### [Assigned task]
Show all lines of the listing that contain the word "bold".

### [Provided information]
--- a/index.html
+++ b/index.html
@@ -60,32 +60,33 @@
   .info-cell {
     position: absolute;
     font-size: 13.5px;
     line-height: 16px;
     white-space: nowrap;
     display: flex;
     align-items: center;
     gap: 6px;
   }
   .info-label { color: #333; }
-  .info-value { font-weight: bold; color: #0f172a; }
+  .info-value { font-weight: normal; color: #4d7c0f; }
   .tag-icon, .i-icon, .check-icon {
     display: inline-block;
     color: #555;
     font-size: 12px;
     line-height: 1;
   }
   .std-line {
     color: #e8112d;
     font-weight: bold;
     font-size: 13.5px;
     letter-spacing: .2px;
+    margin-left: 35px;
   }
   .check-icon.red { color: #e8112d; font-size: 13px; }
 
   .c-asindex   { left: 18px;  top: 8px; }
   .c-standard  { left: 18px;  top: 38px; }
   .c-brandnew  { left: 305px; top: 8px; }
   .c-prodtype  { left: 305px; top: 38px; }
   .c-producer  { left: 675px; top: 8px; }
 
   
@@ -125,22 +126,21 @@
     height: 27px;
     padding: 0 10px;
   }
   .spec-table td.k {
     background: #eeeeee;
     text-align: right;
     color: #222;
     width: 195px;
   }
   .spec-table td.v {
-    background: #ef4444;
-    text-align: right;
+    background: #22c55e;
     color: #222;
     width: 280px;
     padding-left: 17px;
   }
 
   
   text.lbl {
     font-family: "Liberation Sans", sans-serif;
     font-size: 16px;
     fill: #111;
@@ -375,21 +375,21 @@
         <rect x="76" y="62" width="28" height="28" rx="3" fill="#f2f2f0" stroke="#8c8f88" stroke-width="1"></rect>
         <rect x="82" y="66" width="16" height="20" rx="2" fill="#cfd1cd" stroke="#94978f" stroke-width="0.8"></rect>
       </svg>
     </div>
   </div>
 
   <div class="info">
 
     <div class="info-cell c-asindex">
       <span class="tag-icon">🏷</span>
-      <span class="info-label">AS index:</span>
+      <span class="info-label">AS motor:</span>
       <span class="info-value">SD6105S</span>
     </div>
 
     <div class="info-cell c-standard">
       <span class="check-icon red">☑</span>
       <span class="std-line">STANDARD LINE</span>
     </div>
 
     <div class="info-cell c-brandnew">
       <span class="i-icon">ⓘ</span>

### [Task solution]
-  .info-value { font-weight: bold; color: #0f172a; }
     font-weight: bold;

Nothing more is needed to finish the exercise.